Symphony For The Devil

Isis March 11 At The 9:30 Club

Over the course of four full-length albums, Isis has continually branched out further than their heavy metal roots, but on Sunday night, the band demonstrated the muscle that keeps them locked in that genre label. It wasn't just an ear-bleeding onslaught -- the band showed off its knack for ambience and arena-ready prog rock -- but those metal moments dwarfed everything else in the set. Half-full bottles danced on bars, and the 9:30 Club's balcony shook like never before.

The crowd at the Isis show was similar to the Mastodon show from a few weeks back. Isis is another hipster-approved alt-metal band, so among the black T'd, long-haired bangers were a host of everyday 20-somethings, and the band has earned these metal tourists by making music that really does stretch the genre -- almost to the point of defiance.

Most Isis songs are epic, soundtrack-worthy journeys. Clocking in at almost 10 minutes a song, there isn't much time to play that many, but each song has so many tones and directions, the set leaves you feeling like you've heard twice as many. Atmospheric keys swirl with dribbling drums and build to heavy metal freakouts with powerhouse drums, sharp guitars, counterpoint bass and Aaron Turner's hardcore growl. With the various movements, these aren't just rock songs. Isis makes heavy metal compositions in an almost classical fashion.

"Wrist of Kings" starts with a note held long on the organ before tribal drumming starts the churn. Melodic guitars and humming bass gradually are introduced, and the tension and crescendo build for several minutes before really reaching the song, which mellows slightly into underwater lounge music. Turner bobs almost violently, jerking a bit as he plays his guitar, more ready than anyone else in the room to get to the headbanging. They ride on that a bit with Turner singing mellow and monotone -- a few lines -- delaying the payoff even more, and then a soaring crescendo takes us to the metal thrash, and Turner's growl is back. It's a smart move to do some actual singing these days. Offsets the growl, making that even more dramatic.

The vocals begin weirdly modern rocky on "Holy Tears," but Turner quickly turns back to hardcore, alternating the singing and screaming. This songs starts with hard rock, saving the softer, haunting showcase of pretty keys, bass groove, and more melodic plucking and tribal tom-tomming for a few minutes into the song. And it's all another edge-of-the-cliff tease, building up to a vicious, monolithic finish.

"In Fiction," the encore, begins with several more minutes of swirling, ambient sprawl and angular guitars, again climbing to some of the heaviest chest-shaking rock and roll around and falling back to a pace more glacial and a big finish. It's fiercely moving, but after listening to a few of these epics, a couple of shorter, less-schizophrenic songs might be nice to change the pace. You don't know if the band's going to start fast or slow, but you know they're gonna touch 'em both at least a couple of times each. It's still fun to follow the journey, but knowing you've got one after the other can be exhausting.

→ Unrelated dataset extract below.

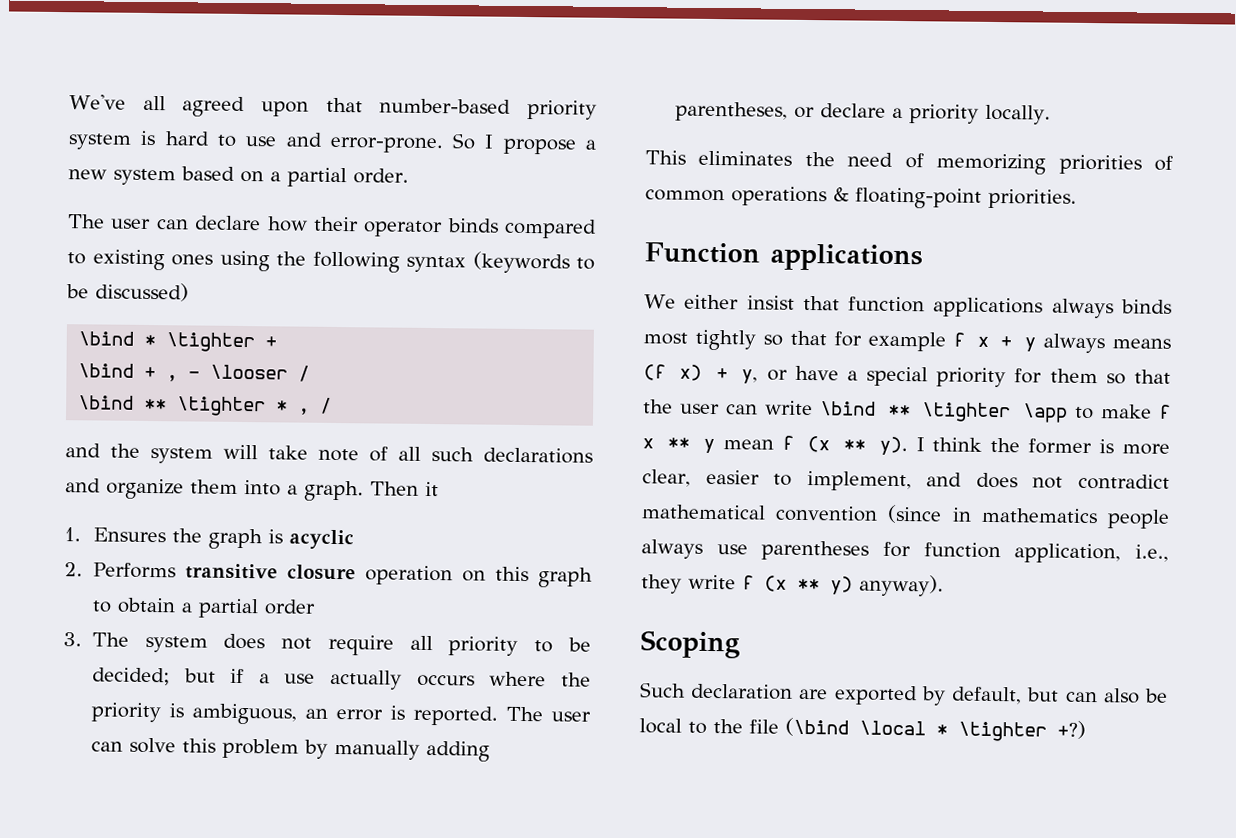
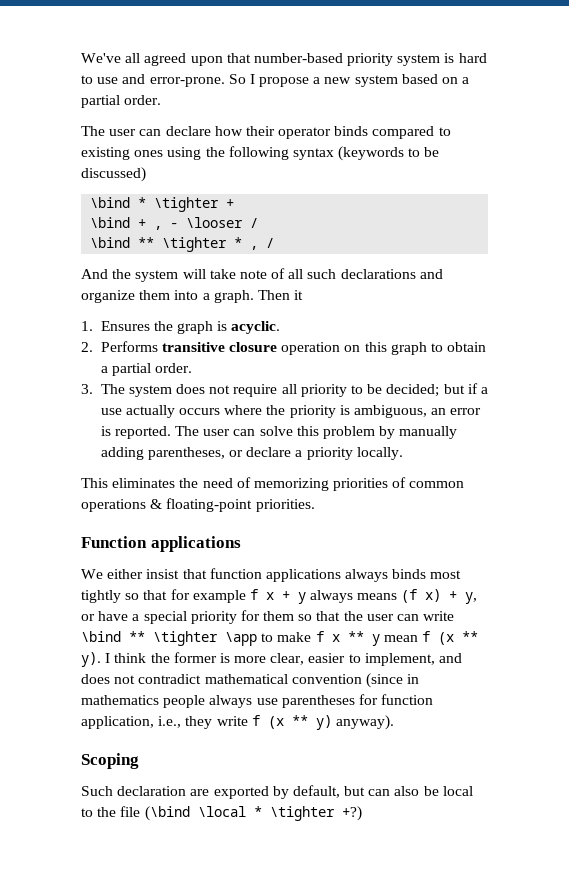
[65,443,101,458] and -> [81,269,108,279] And
[288,529,354,550] acyclic -> [231,321,281,334] acyclic.
[263,599,316,615] order -> [155,363,193,373] order.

Sadly, metal god Justin Broadrick's current band, the industrial/metal/shoegaze group Jesu, apparently did not get its work permit situation straightened out and wasn't able to leave England to join the tour after all. Torche played a confident support set, though. Much less experimental than Isis, Torche's stoner metal was a much more familiar sound, but just as loud. And this band can unleash an epic like "The Last Word" but sounds best when it compacts its attention deficit into a smaller package.